YOUR ASSIGNMENT »
How many of the lines below contain "triển"? Answer with that number alone.

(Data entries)
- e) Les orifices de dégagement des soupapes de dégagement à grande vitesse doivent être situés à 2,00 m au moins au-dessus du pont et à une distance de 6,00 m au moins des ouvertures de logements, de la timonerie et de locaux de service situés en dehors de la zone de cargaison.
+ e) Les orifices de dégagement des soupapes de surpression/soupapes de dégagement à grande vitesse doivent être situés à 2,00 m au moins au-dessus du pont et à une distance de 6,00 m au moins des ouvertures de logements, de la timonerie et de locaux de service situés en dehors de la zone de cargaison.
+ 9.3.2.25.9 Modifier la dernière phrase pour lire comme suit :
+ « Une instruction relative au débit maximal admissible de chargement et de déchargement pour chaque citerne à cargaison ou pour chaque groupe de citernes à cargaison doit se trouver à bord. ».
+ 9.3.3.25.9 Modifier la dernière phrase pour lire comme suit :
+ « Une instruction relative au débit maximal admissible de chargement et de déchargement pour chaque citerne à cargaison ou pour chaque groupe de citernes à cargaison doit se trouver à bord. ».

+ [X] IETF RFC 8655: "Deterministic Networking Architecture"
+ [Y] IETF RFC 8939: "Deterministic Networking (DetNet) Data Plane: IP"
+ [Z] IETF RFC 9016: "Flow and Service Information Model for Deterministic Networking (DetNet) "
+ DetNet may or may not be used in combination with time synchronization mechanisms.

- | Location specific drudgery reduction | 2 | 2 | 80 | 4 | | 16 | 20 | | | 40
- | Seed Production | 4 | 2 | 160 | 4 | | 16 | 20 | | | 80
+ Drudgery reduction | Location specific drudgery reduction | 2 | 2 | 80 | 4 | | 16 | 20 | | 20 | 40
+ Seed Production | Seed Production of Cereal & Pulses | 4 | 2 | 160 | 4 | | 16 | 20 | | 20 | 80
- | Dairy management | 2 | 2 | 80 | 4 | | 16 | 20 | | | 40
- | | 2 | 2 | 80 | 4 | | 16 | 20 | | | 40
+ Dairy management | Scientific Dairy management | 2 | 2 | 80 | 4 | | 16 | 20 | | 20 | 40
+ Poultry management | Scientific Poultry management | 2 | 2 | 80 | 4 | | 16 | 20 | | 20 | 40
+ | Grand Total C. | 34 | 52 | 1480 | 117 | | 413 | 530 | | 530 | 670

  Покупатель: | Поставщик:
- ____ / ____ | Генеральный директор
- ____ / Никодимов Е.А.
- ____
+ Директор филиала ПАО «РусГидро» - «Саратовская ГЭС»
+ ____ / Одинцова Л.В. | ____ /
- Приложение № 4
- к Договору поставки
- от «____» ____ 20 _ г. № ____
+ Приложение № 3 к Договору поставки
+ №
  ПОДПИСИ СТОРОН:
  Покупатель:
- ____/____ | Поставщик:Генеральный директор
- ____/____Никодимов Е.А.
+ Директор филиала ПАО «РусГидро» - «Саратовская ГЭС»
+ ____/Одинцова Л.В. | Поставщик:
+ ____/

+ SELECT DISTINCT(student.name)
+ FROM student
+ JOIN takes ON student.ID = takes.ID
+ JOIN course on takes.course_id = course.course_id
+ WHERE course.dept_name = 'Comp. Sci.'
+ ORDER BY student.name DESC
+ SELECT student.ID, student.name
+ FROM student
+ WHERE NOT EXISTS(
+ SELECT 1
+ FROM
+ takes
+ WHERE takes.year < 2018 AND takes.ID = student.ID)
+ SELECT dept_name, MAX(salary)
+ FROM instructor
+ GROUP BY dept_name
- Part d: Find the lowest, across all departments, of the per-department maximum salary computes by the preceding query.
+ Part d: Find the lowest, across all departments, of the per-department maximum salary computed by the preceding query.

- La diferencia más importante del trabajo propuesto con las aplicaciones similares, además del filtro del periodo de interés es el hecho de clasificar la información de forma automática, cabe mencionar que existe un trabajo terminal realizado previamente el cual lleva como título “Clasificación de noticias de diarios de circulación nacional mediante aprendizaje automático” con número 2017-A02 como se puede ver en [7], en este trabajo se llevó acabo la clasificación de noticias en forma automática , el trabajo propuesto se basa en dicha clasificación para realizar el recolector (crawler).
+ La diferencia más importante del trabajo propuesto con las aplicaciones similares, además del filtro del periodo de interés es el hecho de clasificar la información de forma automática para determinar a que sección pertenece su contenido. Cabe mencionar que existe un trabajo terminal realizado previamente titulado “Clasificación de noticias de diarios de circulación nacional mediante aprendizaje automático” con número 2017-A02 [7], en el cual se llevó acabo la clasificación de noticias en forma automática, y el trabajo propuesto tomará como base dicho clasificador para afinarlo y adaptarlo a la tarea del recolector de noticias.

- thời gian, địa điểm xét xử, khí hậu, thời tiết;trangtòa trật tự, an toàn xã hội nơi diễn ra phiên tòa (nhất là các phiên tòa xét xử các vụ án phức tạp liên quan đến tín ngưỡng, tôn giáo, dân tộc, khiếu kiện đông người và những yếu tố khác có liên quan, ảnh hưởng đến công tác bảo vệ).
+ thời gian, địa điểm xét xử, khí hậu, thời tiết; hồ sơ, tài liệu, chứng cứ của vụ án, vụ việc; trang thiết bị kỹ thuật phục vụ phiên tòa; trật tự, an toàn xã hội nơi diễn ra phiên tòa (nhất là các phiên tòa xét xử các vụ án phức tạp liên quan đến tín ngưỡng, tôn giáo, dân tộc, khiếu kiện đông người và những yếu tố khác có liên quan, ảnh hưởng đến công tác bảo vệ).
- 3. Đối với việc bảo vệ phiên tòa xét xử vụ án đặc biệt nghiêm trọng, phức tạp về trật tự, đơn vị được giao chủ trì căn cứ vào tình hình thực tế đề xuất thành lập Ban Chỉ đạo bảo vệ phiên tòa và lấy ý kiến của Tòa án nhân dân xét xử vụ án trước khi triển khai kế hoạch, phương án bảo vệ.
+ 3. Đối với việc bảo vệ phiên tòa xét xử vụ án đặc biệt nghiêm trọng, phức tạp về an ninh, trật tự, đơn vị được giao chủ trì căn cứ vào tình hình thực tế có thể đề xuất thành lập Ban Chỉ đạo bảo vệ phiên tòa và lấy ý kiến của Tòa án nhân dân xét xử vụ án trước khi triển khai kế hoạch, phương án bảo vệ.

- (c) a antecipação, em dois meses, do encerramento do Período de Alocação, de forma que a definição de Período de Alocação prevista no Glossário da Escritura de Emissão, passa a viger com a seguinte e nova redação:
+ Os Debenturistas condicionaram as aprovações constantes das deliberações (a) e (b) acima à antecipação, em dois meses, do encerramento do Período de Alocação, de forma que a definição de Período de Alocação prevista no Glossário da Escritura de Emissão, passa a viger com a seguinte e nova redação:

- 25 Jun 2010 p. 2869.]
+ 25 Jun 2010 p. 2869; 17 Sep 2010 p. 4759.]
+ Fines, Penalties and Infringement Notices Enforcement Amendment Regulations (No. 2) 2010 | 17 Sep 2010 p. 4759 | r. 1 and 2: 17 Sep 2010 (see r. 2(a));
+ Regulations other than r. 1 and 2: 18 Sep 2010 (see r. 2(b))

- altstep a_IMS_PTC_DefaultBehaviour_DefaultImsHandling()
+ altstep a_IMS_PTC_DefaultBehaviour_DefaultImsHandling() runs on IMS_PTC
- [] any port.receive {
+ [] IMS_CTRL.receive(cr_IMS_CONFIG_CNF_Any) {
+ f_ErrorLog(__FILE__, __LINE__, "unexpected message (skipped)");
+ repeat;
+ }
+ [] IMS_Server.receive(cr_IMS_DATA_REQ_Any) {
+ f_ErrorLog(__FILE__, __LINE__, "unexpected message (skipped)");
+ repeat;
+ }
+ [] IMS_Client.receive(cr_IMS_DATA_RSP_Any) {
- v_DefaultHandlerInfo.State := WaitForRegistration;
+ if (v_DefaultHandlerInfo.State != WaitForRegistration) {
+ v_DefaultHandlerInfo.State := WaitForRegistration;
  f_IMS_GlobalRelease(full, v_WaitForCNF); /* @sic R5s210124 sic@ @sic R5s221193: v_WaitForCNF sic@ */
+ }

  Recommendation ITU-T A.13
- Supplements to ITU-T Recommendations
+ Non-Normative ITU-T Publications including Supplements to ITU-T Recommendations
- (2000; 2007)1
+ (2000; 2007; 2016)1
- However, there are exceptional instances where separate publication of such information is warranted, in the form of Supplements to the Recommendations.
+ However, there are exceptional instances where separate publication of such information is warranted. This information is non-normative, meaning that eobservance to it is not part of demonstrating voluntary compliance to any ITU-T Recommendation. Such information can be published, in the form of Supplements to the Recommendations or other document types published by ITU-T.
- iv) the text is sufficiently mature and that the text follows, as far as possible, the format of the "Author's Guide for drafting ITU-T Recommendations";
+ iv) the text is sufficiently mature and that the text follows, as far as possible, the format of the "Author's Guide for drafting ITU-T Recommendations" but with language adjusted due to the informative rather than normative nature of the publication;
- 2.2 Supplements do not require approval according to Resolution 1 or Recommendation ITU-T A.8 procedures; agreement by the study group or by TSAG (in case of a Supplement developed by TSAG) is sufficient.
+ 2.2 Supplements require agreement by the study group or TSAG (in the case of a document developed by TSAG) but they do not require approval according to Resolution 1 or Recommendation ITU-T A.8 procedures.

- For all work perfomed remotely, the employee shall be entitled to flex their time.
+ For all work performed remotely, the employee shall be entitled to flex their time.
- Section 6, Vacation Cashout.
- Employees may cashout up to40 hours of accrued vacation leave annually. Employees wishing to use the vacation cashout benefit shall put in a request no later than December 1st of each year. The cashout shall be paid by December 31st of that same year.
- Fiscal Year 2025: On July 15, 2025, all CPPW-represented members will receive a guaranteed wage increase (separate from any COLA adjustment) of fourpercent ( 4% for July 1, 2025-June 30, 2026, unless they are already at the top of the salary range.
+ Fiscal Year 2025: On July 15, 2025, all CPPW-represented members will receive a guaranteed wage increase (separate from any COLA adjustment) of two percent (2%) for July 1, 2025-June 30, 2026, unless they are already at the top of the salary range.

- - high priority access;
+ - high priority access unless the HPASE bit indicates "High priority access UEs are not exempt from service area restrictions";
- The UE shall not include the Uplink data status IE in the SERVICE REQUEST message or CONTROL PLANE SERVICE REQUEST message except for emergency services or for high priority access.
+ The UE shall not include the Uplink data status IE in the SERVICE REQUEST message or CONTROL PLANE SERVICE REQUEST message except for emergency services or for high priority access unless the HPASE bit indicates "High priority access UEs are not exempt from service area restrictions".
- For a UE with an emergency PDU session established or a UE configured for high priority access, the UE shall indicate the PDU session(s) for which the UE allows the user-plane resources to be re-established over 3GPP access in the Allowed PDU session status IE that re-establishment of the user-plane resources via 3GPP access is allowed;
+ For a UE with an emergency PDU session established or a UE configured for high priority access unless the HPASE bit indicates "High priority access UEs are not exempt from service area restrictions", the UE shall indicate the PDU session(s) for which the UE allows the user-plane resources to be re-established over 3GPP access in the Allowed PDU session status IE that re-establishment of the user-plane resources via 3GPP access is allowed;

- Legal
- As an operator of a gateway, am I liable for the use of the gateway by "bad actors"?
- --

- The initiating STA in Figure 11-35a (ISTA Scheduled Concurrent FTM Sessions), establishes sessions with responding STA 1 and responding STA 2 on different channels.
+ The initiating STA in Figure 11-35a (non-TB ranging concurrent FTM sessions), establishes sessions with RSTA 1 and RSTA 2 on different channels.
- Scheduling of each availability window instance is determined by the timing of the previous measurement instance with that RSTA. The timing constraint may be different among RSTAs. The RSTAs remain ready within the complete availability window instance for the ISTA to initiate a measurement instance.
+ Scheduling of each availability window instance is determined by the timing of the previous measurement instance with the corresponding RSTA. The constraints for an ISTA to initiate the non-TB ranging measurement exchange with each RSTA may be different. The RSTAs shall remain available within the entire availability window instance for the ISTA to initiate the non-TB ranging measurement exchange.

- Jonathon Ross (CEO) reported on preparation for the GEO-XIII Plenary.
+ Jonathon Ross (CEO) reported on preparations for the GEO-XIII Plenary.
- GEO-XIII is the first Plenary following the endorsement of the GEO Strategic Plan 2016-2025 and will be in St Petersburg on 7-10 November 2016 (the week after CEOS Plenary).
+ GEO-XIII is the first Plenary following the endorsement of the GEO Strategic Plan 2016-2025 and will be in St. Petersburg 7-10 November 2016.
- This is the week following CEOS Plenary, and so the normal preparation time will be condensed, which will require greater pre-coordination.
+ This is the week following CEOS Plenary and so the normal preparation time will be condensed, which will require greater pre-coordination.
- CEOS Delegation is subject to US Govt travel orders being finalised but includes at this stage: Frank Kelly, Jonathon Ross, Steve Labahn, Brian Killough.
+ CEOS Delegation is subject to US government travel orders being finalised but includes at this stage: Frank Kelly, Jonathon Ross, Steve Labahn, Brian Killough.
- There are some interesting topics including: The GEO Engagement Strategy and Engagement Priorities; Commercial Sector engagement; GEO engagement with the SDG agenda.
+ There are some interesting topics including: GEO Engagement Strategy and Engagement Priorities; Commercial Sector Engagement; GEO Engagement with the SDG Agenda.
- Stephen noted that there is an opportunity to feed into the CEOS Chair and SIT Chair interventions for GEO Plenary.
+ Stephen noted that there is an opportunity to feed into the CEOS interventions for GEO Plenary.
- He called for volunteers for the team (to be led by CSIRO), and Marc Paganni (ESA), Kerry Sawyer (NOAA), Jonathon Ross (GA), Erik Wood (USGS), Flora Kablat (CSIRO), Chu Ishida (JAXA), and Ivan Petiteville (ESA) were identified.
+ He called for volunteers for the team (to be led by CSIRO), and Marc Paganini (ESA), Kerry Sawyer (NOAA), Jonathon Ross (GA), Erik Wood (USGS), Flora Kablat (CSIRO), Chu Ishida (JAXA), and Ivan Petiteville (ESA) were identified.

EXPECTED ANSWER »
2